Creating figures and schematics allows me to use my creative and graphic design skills, which is a nice balance to my working day. The process of translating complex data into clear and engaging visuals is both challenging and fulfilling. Creating these graphics allows me to combine scientific accuracy with an artistic touch, making the information more accessible. Whether I’m designing a poster, presentation or figure for a paper, I find satisfaction in the careful attention to detail required. This combination of creativity and science makes presenting research an enjoyable and meaningful part of my job.

Posted on by Niklas Kercher

My Second Secondment Journey: Back to the Roots

The transition from my home university in Zurich to my 10 weeks secondment at CIC nanoGUNE began with a long train journey on the TGV from Zurich to Hendaye, with a stopover in Paris. The next morning, I was warmly welcomed by the nanodevices group. Many faces were recognizable from my previous visit two years ago, yet, as is often the case, there was a noticeable turnover as well. In addition to scientific discussions, many members of the group shared their insights into local life. The food recommendations, especially the cheesecake, were much appreciated.
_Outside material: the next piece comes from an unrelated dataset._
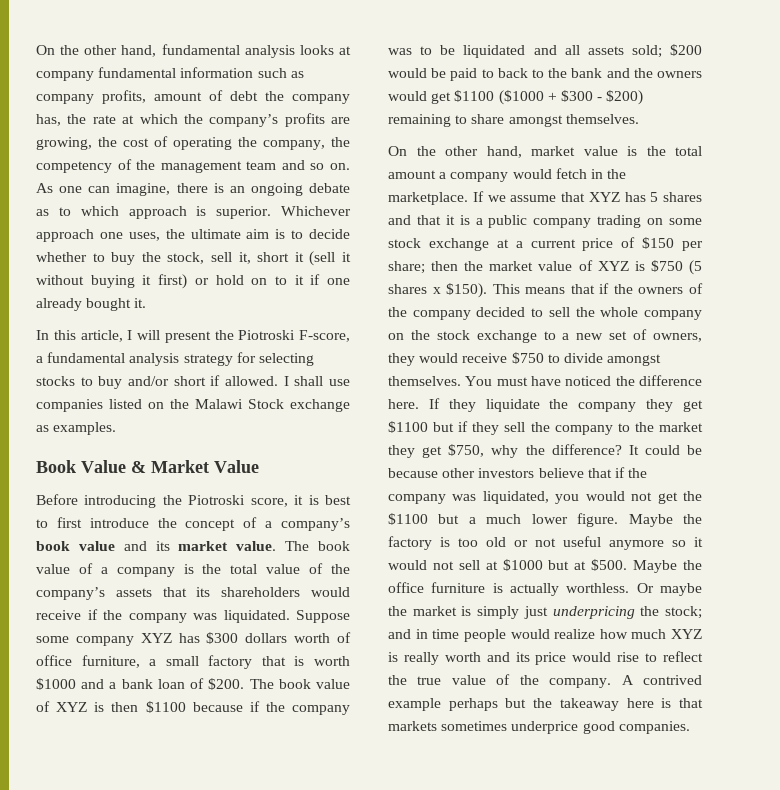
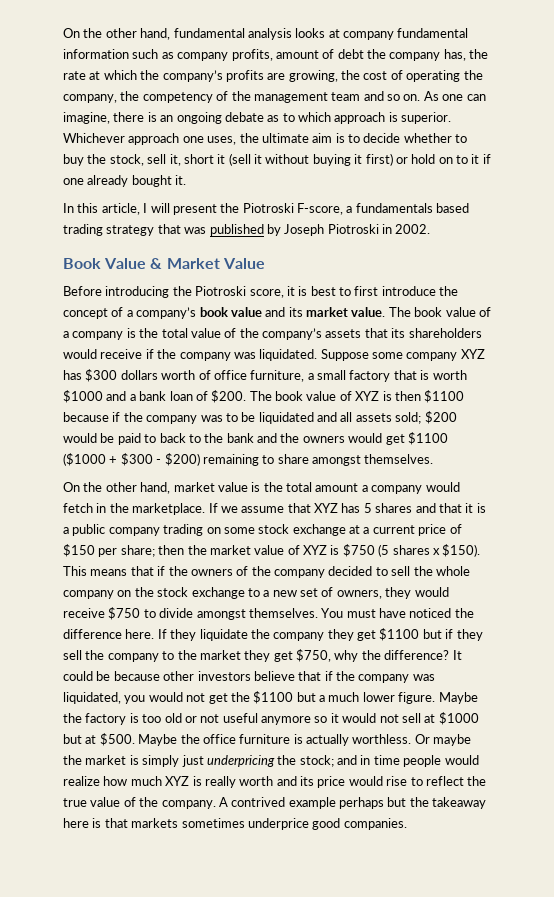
[47,352,314,366] [36,375,350,389] [36,399,350,412] [36,422,117,435] fundamental analysis strategy for selecting stocks to buy and/or short if allowed. I shall use companies listed on the Malawi Stock exchange as examples. -> [355,203,470,213] [63,224,431,236] fundamentals based trading strategy that was published by Joseph Piotroski in 2002.

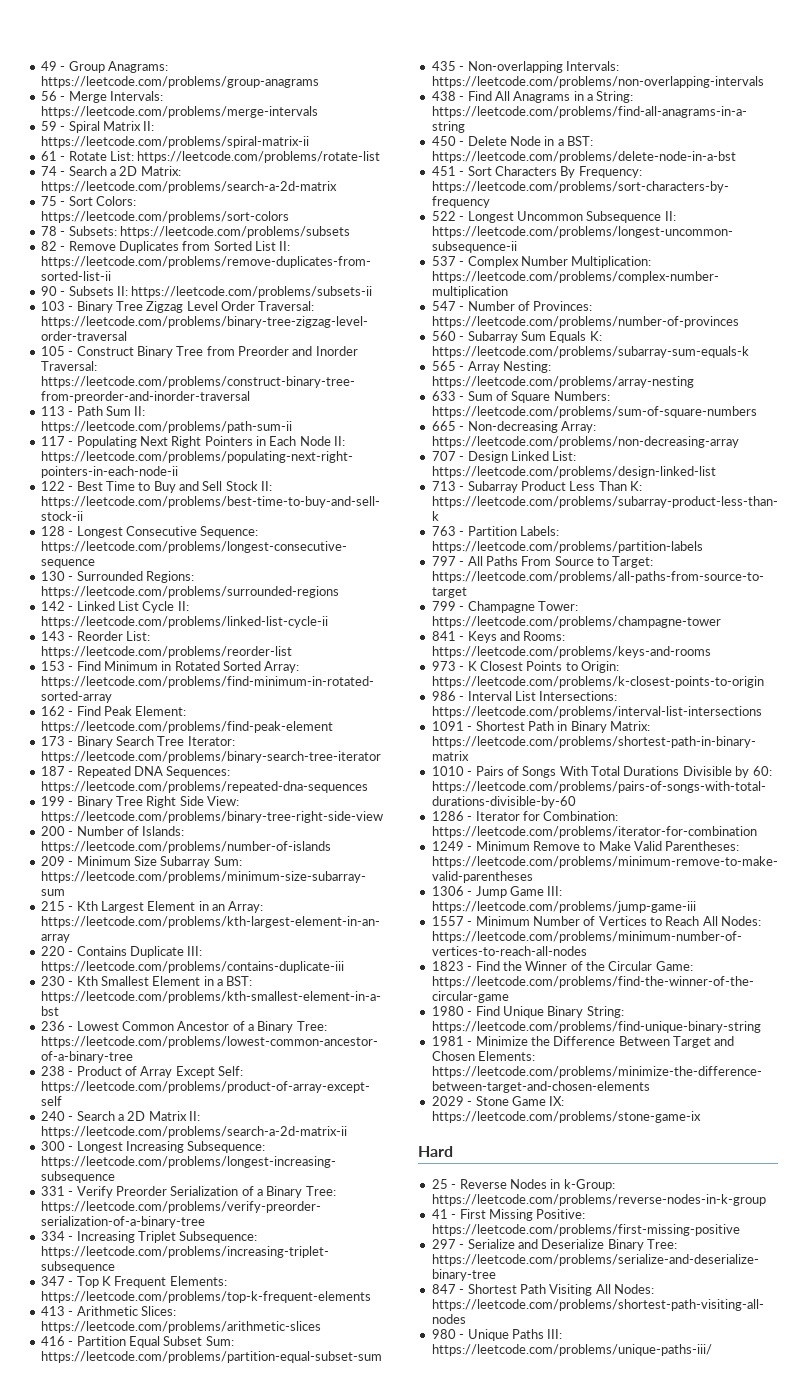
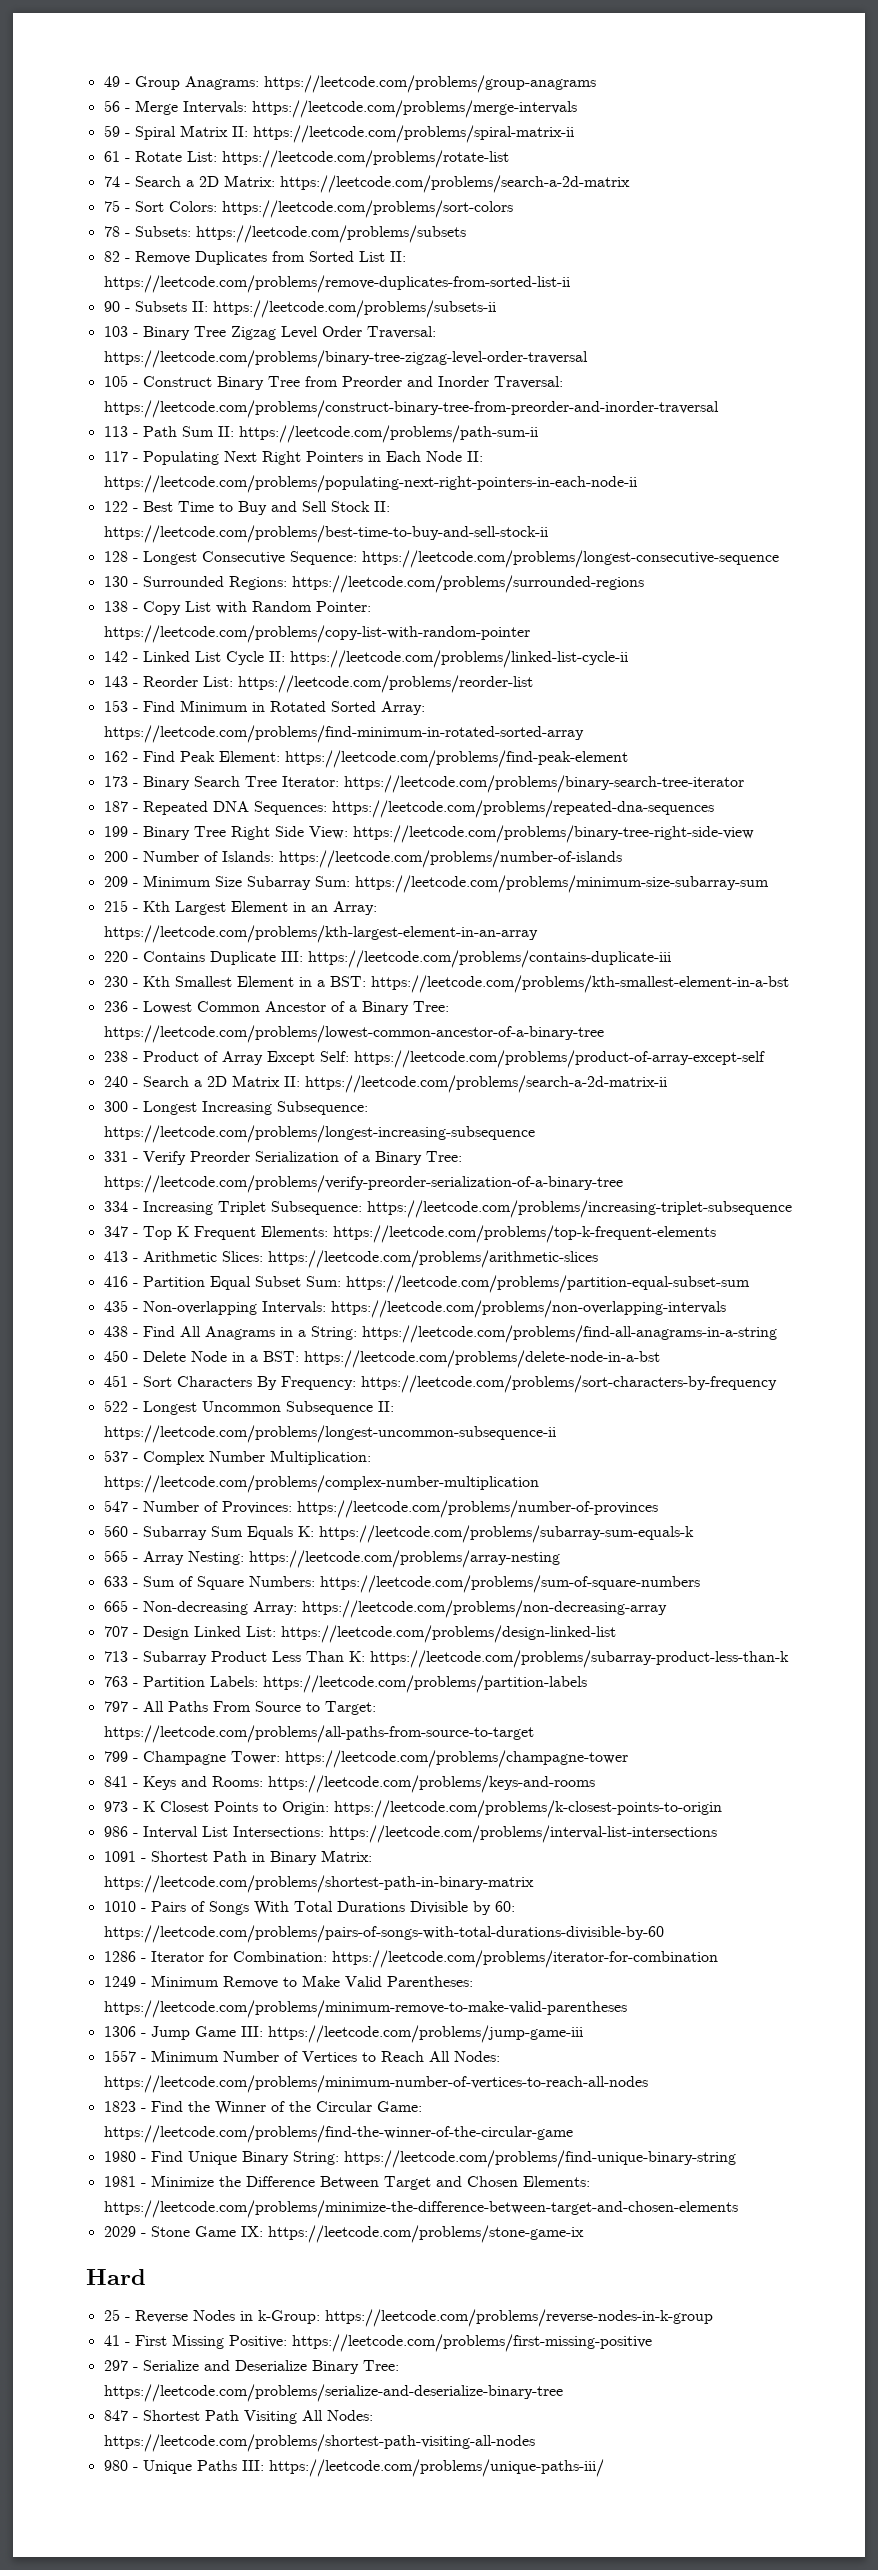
(339, 592) none -> [103,601,371,615] [103,625,530,643] // 138 - Copy List with Random Pointer: https://leetcode.com/problems/copy-list-with-random-pointer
During my stay, I took the opportunity to explore Donostia and the surrounding areas, including a visit to Vitoria-Gasteiz. This city, known for its well-preserved medieval architecture, provided a pleasant escape and a chance to experience the local culture.

View of La Concha beach, situated on the Donostia coastline, and fireworks displayed during Semana Grande.

My academic journey took me to several places. The first was the European School on Magnetism (ESM) in Miraflores de la Sierra, where I met many new people in the field and learned a lot about the basics of magnetism, simulation, and characterisation techniques. As I had to travel via Madrid, I used the weekend to explore the city and meet members of the Zurich group and other ESRs who were in town for the JEMS conference.

Mixed impressions from Madrid and Segovia.

Later I went to Halle for the ESR training, where we covered the basics of topology and also had a soft skills session. A memorable part of this trip was when my train from Paris was cancelled, causing a 3-hour delay that would have left me stranded in Erfurt for the night. Fortunately, Deutsche Bahn arranged a taxi for the last 100 km, turning my trip into a 19-hour adventure.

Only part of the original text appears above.